Feature SNPs selection from GWAS of AMD
As shown in Figures 1 and S3, and Table S1, the Scenario 1 GWAS of normal controls versus advanced AMD cases resulted in the most genome-wide significant (P < 5×10−8) loci (18 loci [CFH, ADAMTS9-AS, COL8A1, CFI, C9, C2/CFB/SKIV2L, VEGFA, ARMS2/HTRA1, ACAD10, B3GALTL, LIPC, CETP, CTRB2/CTRB1, C3, APOE, C20orf85, SYN3/TIMP3, SLC16A8] that include 5,233 SNPs). All these loci were reported in Fritsch et al. 5, which also compared normal controls and advanced AMD cases. We did not capture all of the Fritsch et al. 5 previously reported loci, because we only used the training set in our GWAS in order to keep the test set untouched, and only used common variants with MAF > 0.01. The Scenario 2 GWAS of normal controls versus any AMD cases also showed many significant loci (16 loci with 5,553 SNPs) and most of them were in the Scenario 1 GWAS too. However, TNFRSF10A from chromosome 8 and SMG6 from chromosome 17 were newly identified, which were not reported in Fritsch et al. 5, possibly because of the addition of intermediate AMD cases to the advanced cases. The Scenario 3 GWAS of normal controls versus intermediate AMD cases (4 loci with 1,583 SNPs) and the Scenario 4 GWAS of intermediate AMD cases versus advanced AMD cases (5 loci with 1,228 SNPs) identified fewer significant loci, as the intermediate AMD category typically contains individuals with a wide range of disease severity, which could be close to either no or advanced AMD. The power could be another issue due to a much smaller sample size of intermediate AMD cases. Although few loci were detected, the Scenario 4 GWAS identified ABHD2 from chromosome 15, which was not reported in Fritsch et al. 5 This gene could be useful for differentiating intermediate and advanced AMD. In each scenario, we used the corresponding significant SNPs in the prediction model.
Prediction performance
In our primary list of feature SNPs, we used the top one SNP from each of the genome-wide significant loci and age as predictors. Five model approaches including NN, Lasso, SVM, RF and GRS were conducted for each scenario. Each model was trained in the training set and evaluated in the test set. The AUC values and Brier scores based on the test set are presented in Table 2. The ROC curves and 95% CI of the AUC using the DeLong method 15 were also reported in Figures 2 and S4. Scenario 1 showed overall good predictions (AUCs between 0.81 and 0.82 for all five approaches). For Scenarios 3 and 4, all five prediction methods did not perform well (AUCs between 0.61 and 0.68). The reasons could be the fact that a wide range of samples fell into the category of intermediate AMD, which could be close to either controls or advanced AMD cases. Scenarios 2 also showed reasonably good performance (AUCs = 0.78). The density curves of predicted risks were generated and shown in Figures 3 and S5. Such plots allow us to visually examine the two counterparts from each comparison scenario separately. Similar to the AUC results, the Scenarios 1 and 2 showed clear separation. On the contrary, Scenarios 3 and 4 led to ambiguous results. The feature importance heatmaps from LIME (Figures 4 and S6) for NN further indicated that CFH and AMRS2/HTRA1 contributed the most to the predictions (marked with darker colors). Note that the green vertical lines indicate that the feature supports the predicted classification for that subject and the red vertical lines indicate that the feature contradicts the predicted classification. In addition, all SNPs are in the same scale (additive model: 0 ∼ 2), but age is in a different scale (> 50 years). Thus, although the color of age looks light, it is a strong predictor. We also investigated the age effect on AMD risk by predicting a test dataset with age from 50 to 90 and all SNPs with common homozygous genotypes. The results (Figure S7) showed that both advanced and any AMD risks increased as age increased.
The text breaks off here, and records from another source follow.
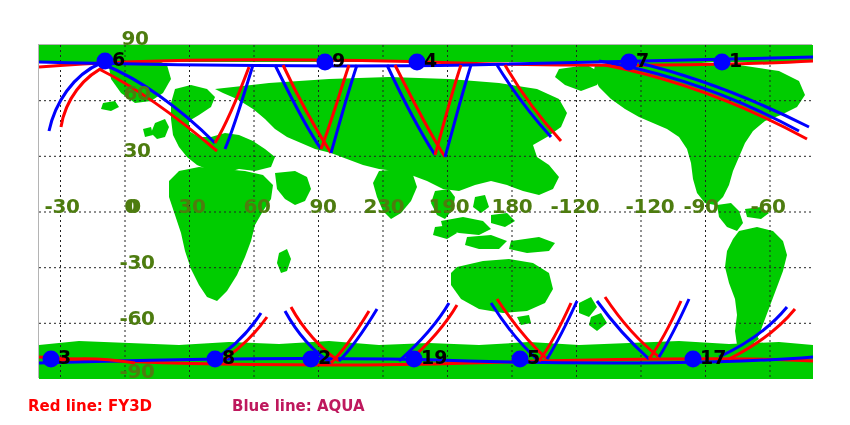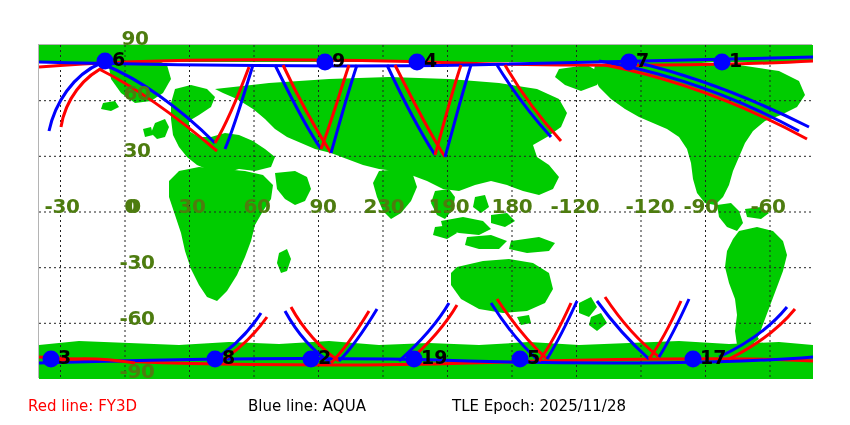"Red line: FY3D" .lg { font-weight: normal -> bold }
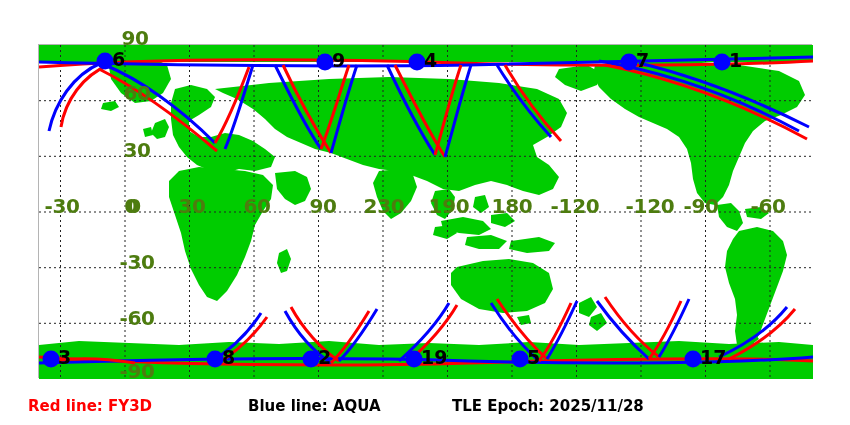"Blue line: AQUA" #lg-blue { color: #000000 -> #be185d; left: 248px -> 232px }
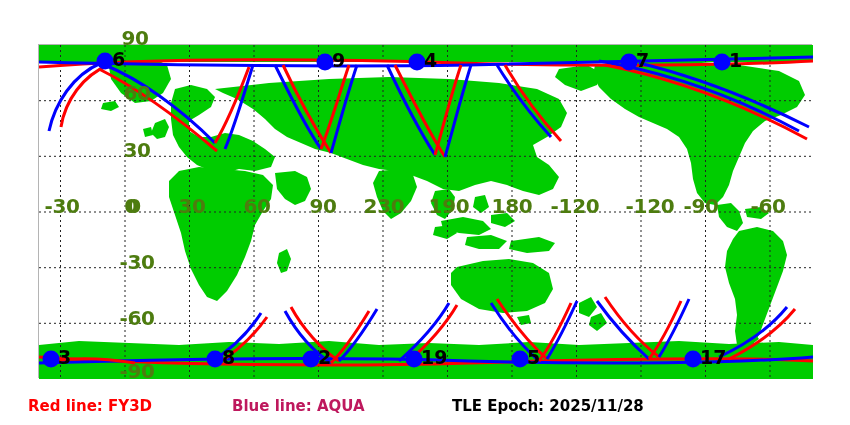"TLE Epoch: 2025/11/28" div.lg { html: <div>TLE Epoch: 2025/11/28</div> -> none }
In the secondary list of feature SNPs, we used all genome-wide significant loci and age as predictors. We applied NN and Lasso, but SVM and RF were excluded because they are not suitable for a large number of predictors. GRS was also excluded, because a large group of less significant SNPs in linkage disequilibrium (LD) may contribute more to the prediction than a single very significant SNP. On the contrary, NN and Lasso assigned penalties to the highly correlated features, which adjusted for the correlations among SNPs in high LD. Although the results were similar to the previous parsimonious models, NN showed slightly better AUCs than Lasso by an average of 0.01 (Figure S8 and Table S2). In another set of secondary list of feature SNPs with P < 1×10−5, the prediction accuracy did not improve in terms of AUCs (Figure S10). In addition, we evaluated the performance in a non-Caucasian test dataset from the same dbGaP project to assess whether our training results from Caucasians could be applied to non-Caucasians. This non-Caucasian test dataset included a mixed population of Africans, Asians and unknown ancestry subjects. The results (Table S3) showed that the prediction is obviously worse in non-Caucasians (e.g., AUC = 0.72∼0.74 in NN) than in Caucasians (e.g., AUC = 0.82∼0.83 in NN).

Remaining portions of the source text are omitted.